Hafta Sonuİliç FaciasıKöşe YazılarıManşetYazarlar

İliç altın madeni derhal kapatılmalıdır

0

13 Şubat Salı günü büyük çoğunluğumuz için şaşırtıcı olmayan bir ‘kaza’; daha doğrusu ‘bir ekolojik cinayet’  meydana geldi. Uzun süredir tartışmaların odağında bulunan Erzincan İliç’teki altın madeninin atık dağı çöktü. 10 milyon metreküp siyanür ve ağır metallerden zengin yarı akışkan maden atıkları, dünyanın gözü önünde 800 metre ötedeki Fırat Nehri’ne doğru aktı.

Enerji ve Tabii Kaynakları Bakanı Alparslan Bayraktar’ın ‘maden atıklarını kaldırmak için tam 400 bin kamyona ihtiyaç var…’ sözleri felaketin boyutlarını gözler önüne serdi. Üstelik Bayraktar’ın sözleri bununla da bitmedi:  Buradaki şirketin yönetim düzeyi içerisinde bir zafiyet içerisinde olduğunu görüyoruz. Hala söz konusu yabancı şirketin temsilcileri burada değillerNeye olsunlar ki,  yitip giden canlar, yok olan doğa bizim…

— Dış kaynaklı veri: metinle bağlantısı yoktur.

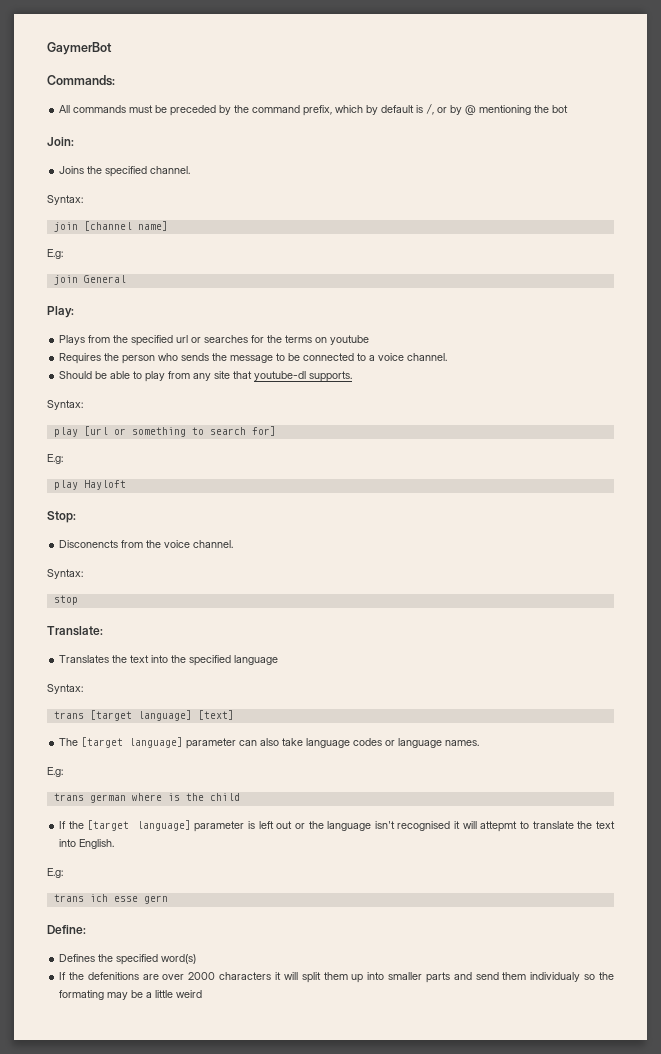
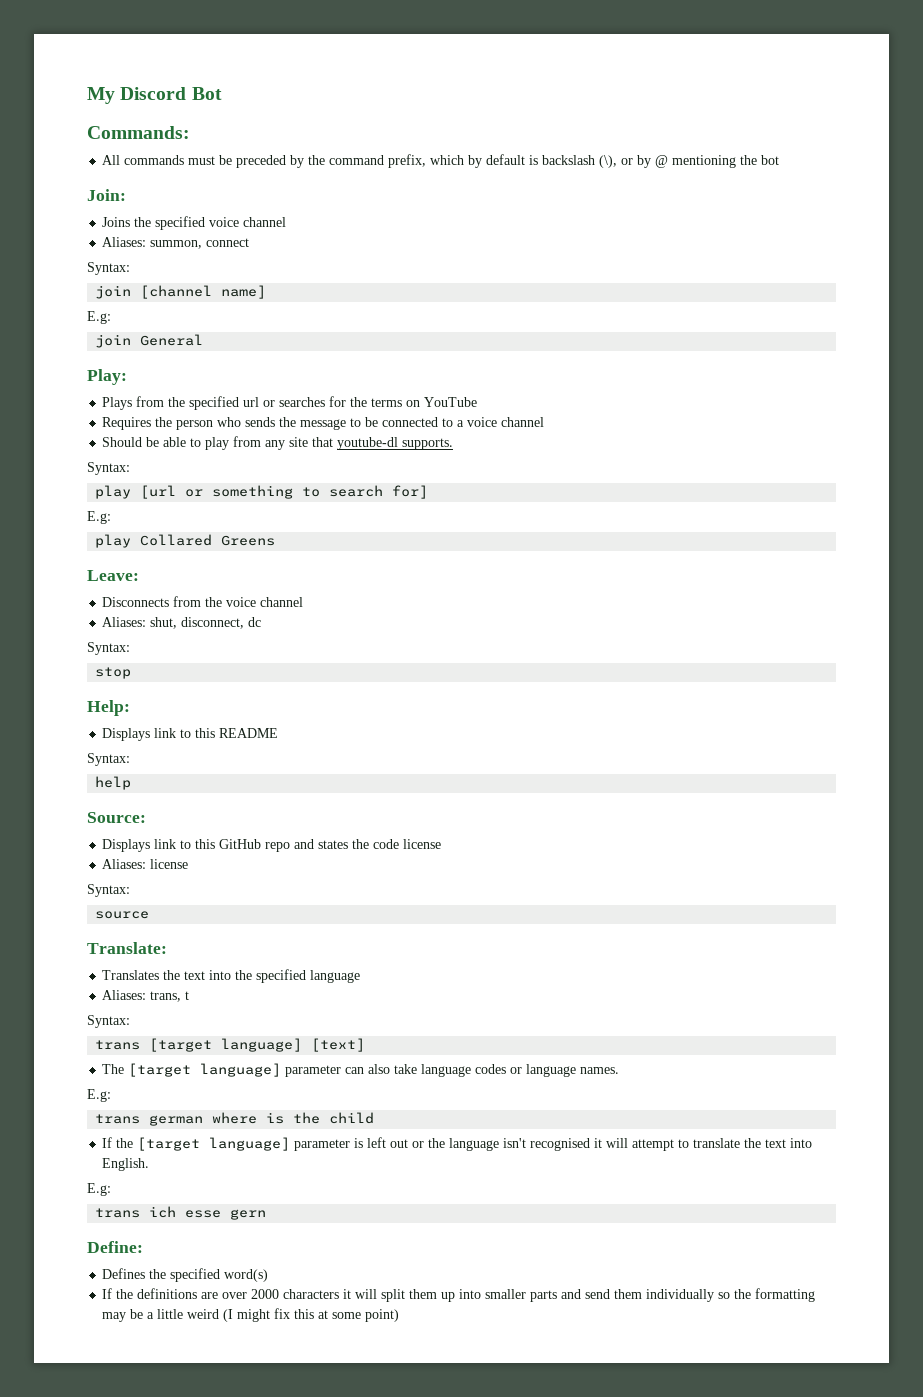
- GaymerBot
+ My Discord Bot
- All commands must be preceded by the command prefix, which by default is /, or by @ mentioning the bot
+ All commands must be preceded by the command prefix, which by default is backslash (\), or by @ mentioning the bot
- Joins the specified channel.
+ Joins the specified voice channel
+ Aliases: summon, connect
- Plays from the specified url or searches for the terms on youtube
+ Plays from the specified url or searches for the terms on YouTube
- Requires the person who sends the message to be connected to a voice channel.
+ Requires the person who sends the message to be connected to a voice channel
- play Hayloft
- Stop:
- Disconencts from the voice channel.
+ play Collared Greens
+ Leave:
+ Disconnects from the voice channel
+ Aliases: shut, disconnect, dc
  Syntax:
  stop
+ Help:
+ Displays link to this README
+ Syntax:
+ help
+ Source:
+ Displays link to this GitHub repo and states the code license
+ Aliases: license
+ Syntax:
+ source
+ Aliases: trans, t
- If the [target language] parameter is left out or the language isn't recognised it will attepmt to translate the text into English.
+ If the [target language] parameter is left out or the language isn't recognised it will attempt to translate the text into English.
- If the defenitions are over 2000 characters it will split them up into smaller parts and send them individualy so the formating may be a little weird
+ If the definitions are over 2000 characters it will split them up into smaller parts and send them individually so the formatting may be a little weird (I might fix this at some point)

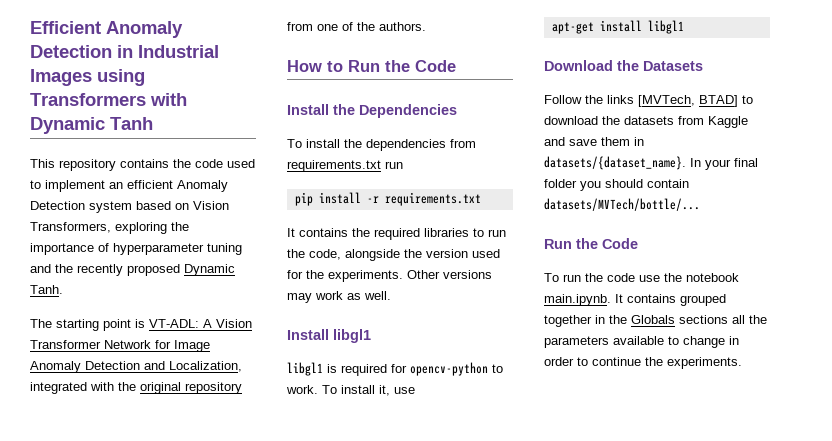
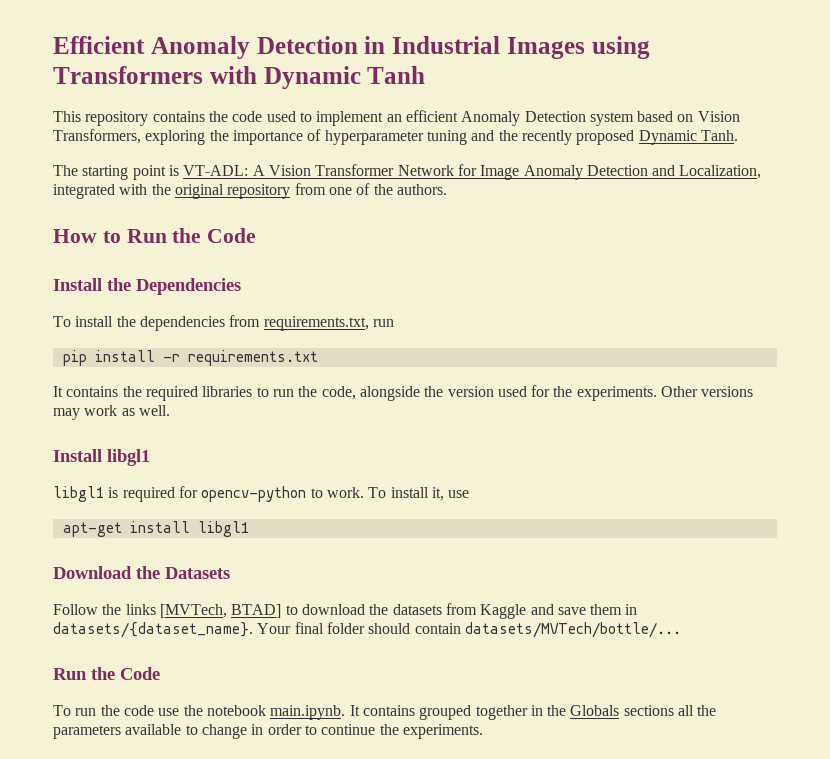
- To install the dependencies from requirements.txt run
+ To install the dependencies from requirements.txt, run
- In your final folder you should contain datasets/MVTech/bottle/...
+ Your final folder should contain datasets/MVTech/bottle/...

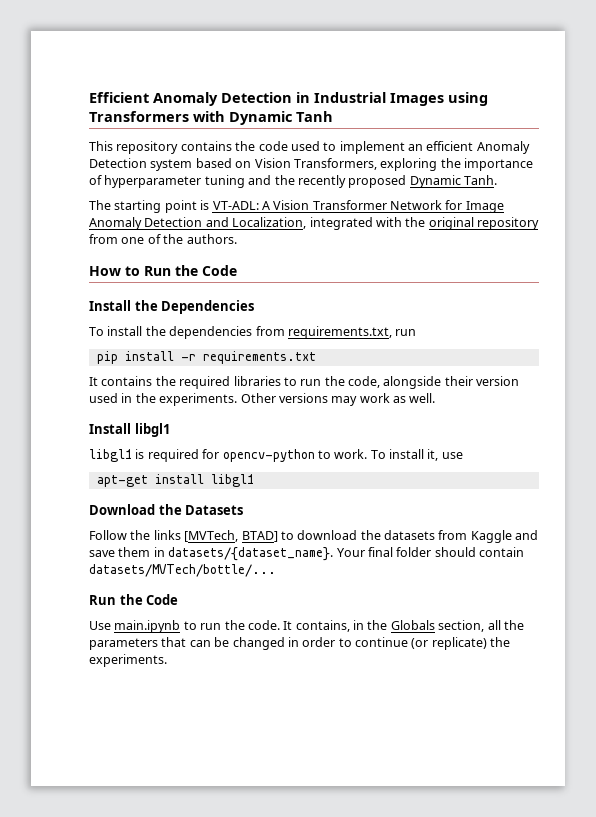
- It contains the required libraries to run the code, alongside the version used for the experiments.
+ It contains the required libraries to run the code, alongside their version used in the experiments.
- To run the code use the notebook main.ipynb. It contains grouped together in the Globals sections all the parameters available to change in order to continue the experiments.
+ Use main.ipynb to run the code. It contains, in the Globals section, all the parameters that can be changed in order to continue (or replicate) the experiments.

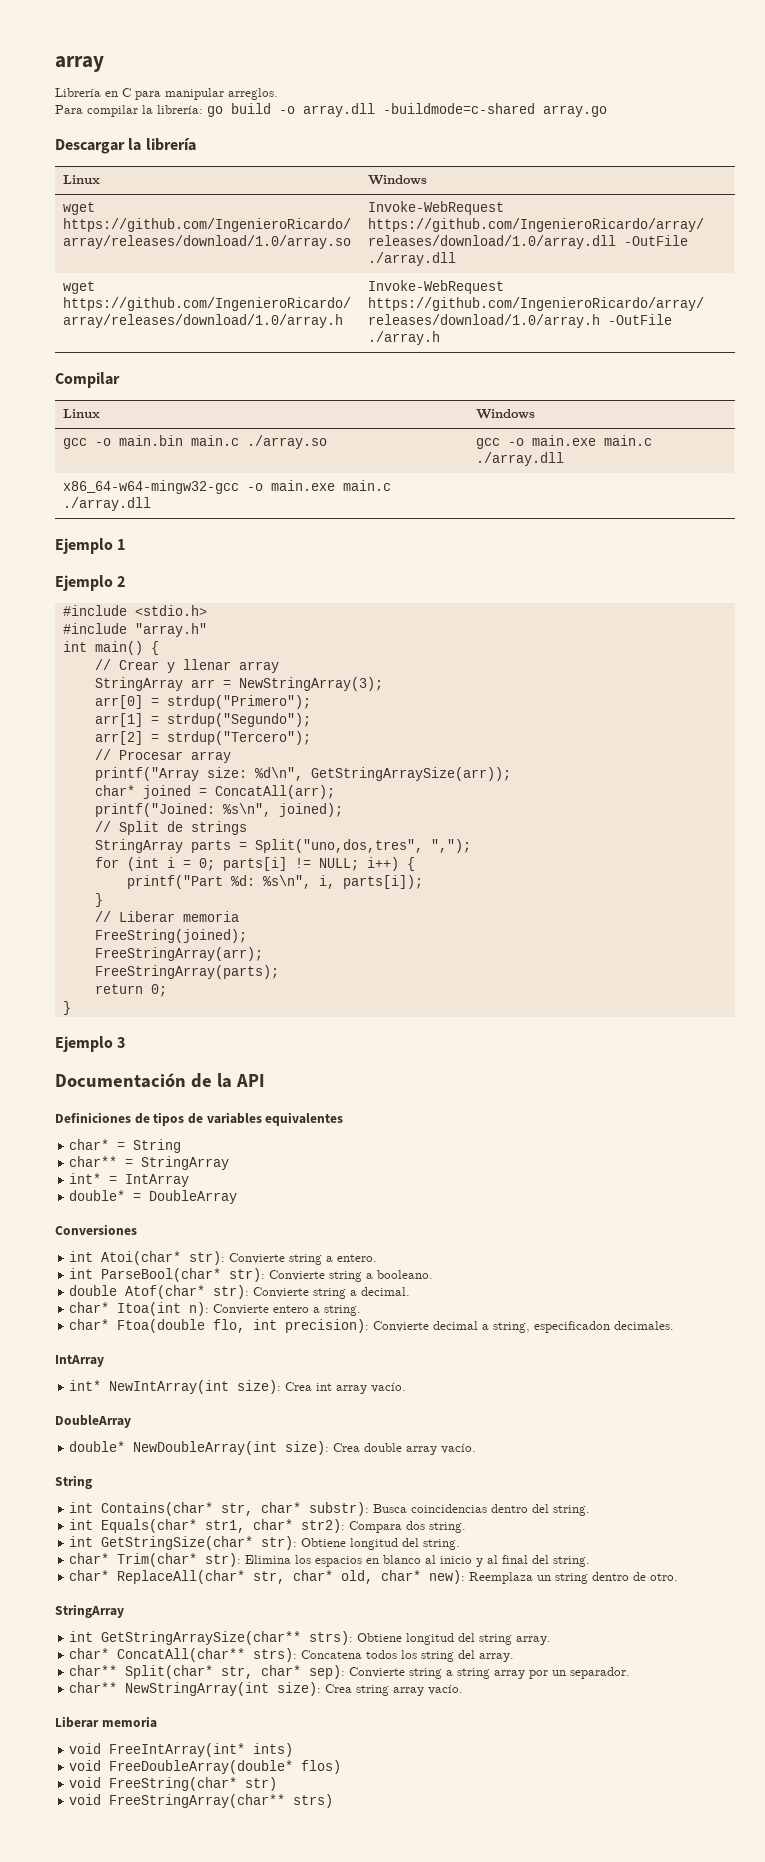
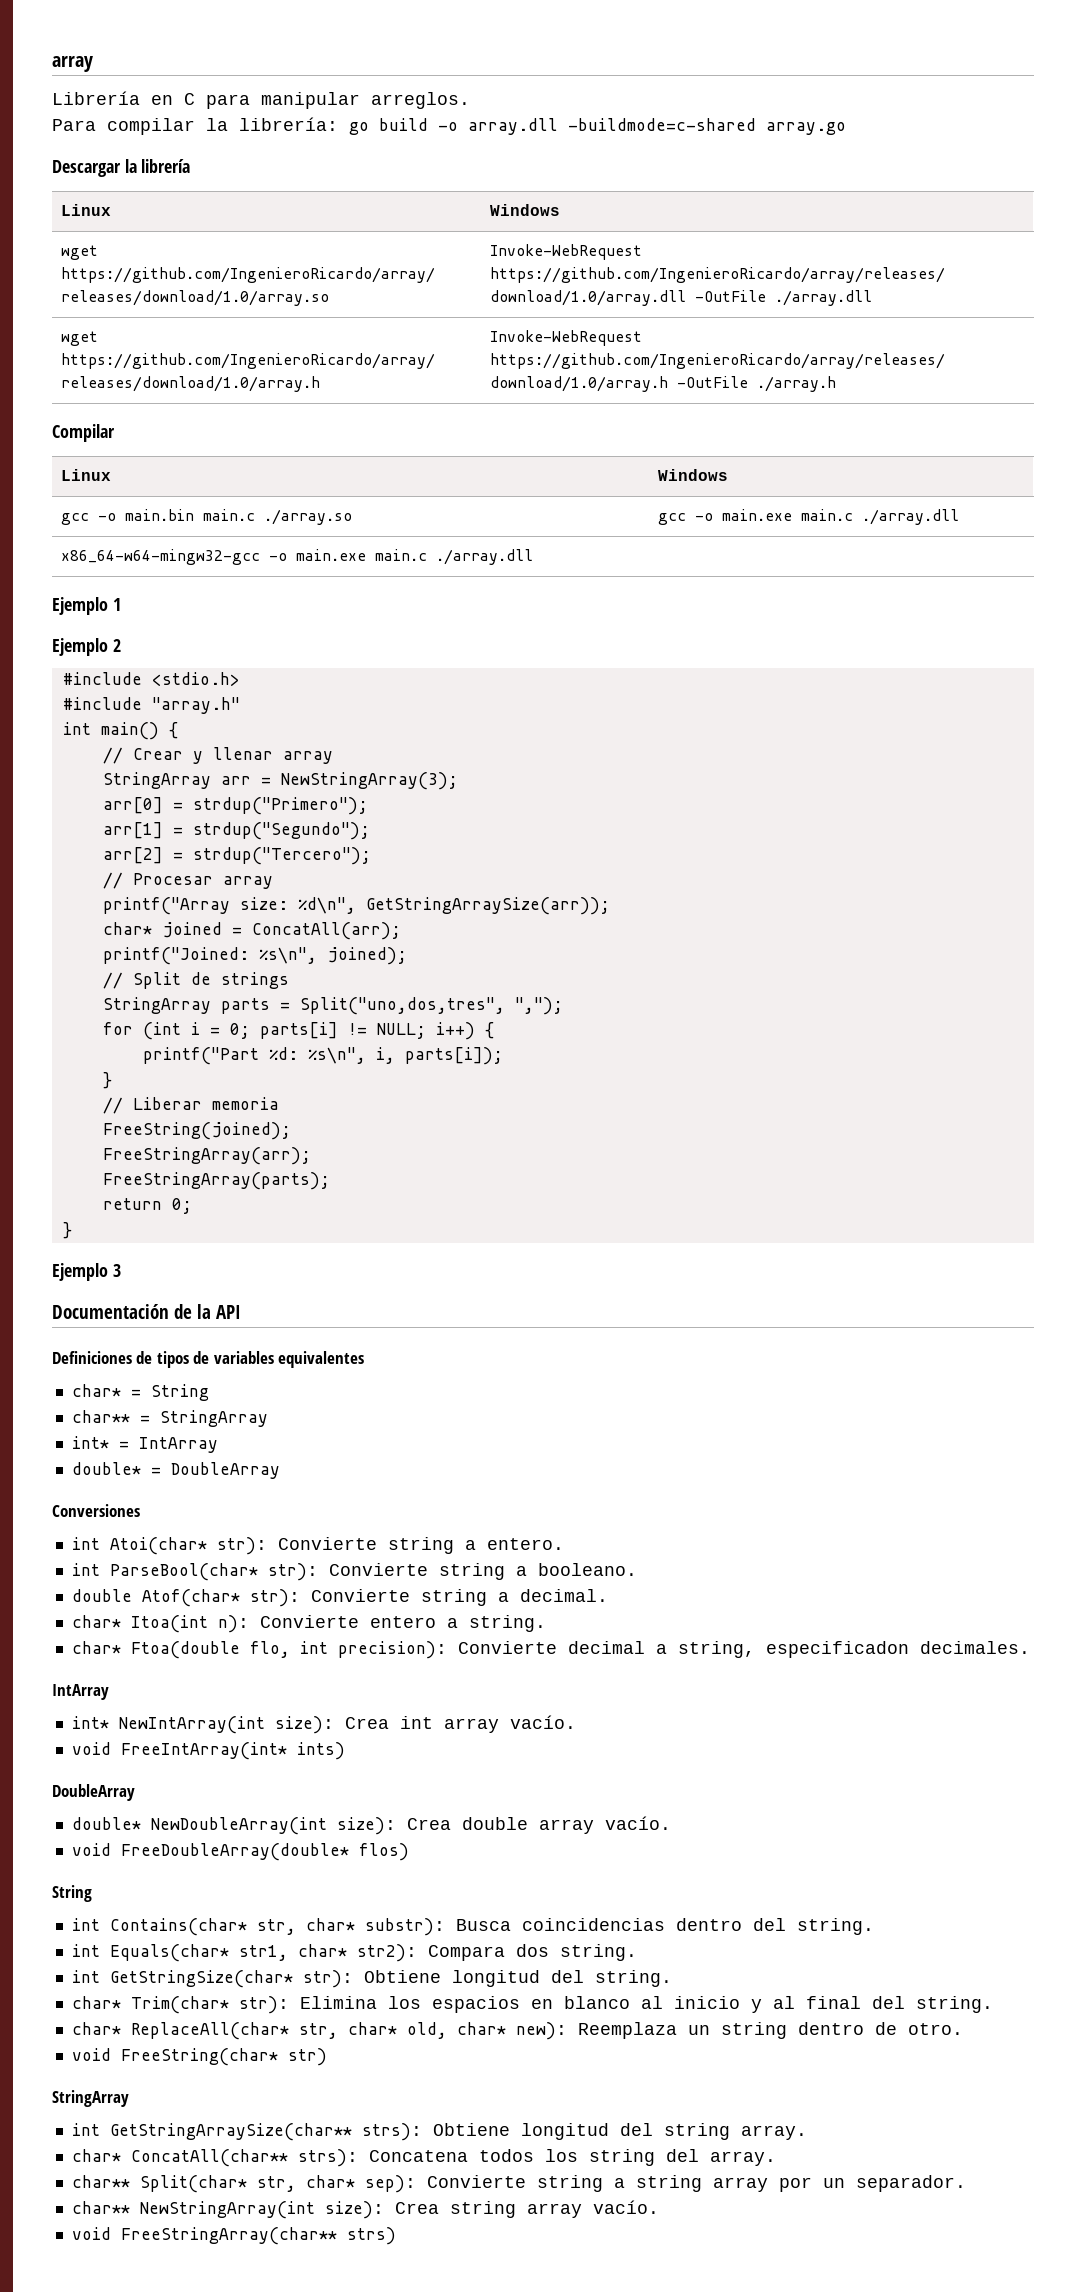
+ void FreeIntArray(int* ints)
+ void FreeDoubleArray(double* flos)
+ void FreeString(char* str)
  char** NewStringArray(int size): Crea string array vacío.
- Liberar memoria
- void FreeIntArray(int* ints)
- void FreeDoubleArray(double* flos)
- void FreeString(char* str)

Birleşmiş Milletler Çevre Programı’na (UNEP) göre dünyada son 50 yılda yüzden fazla ciddi atık maden barajı kazası yaşandı. Bu kazalarda çok sayıda insan hayatını kaybederken, milyonlarca insan ise uzun bir süre temiz içme suyuna, sağlıklı gıdaya ulaşamadı. Bu kazalardan bazıları şunlardı:

  • 1971; Romanya- Certej Mine: Atık havuzundan 300.000 m³ siyanürlü sıvı atık boşaldı. İlk anda 89 kişi öldü.
  • 1984-2013- Papua Yeni Gine; Ok Tedi Mine: Atık barajından ağır metallerden zengin atığın sızması sonucu çevredeki 120 köy ve 50.000 kişi etkilendi.
  • 1995; Guyana- Omai Mine: Omoi nehrine 3 milyon ton siyanür ve ağır metallerden zengin sıvı atık sızdı.
  • 1996; Filipinler- Mt. Tapian: Drenaj tünelinin patlaması sonucu; yakındaki nehire boşalan tonlarca sıvı atık ekinlerin yok olmasına ve 20 köyün boşaltılmasına neden oldu.
  • 1998; Kırgızistan- Kumtor Gold Mine: Madene 1762 kilo NaCN getiren bir kamyon yakındaki nehire uçtu; kazanın çevreye verdiği zarar net olarak gün de bilinmiyor.
  • 2000; Romanya- Baia Mare: 000 m³ atık su çevreye yayıldı; Tuna nehrine kadar ulaştı. Bu atık suda 50 ton civarında siyanür bileşikleri ve bakır ve kurşun başta olmak üzere ağır metaller bulunuyordu. Kazadan altı ülke etkilendi, ekosistem büyük zarar gördü. Macaristan Tuna’da kaza nedeni ile 1241 ton balığın öldüğünü iddia etti ve tazminat talep etti. Uzun yıllar bölgede tarım ve balıkçılık yapılamadı.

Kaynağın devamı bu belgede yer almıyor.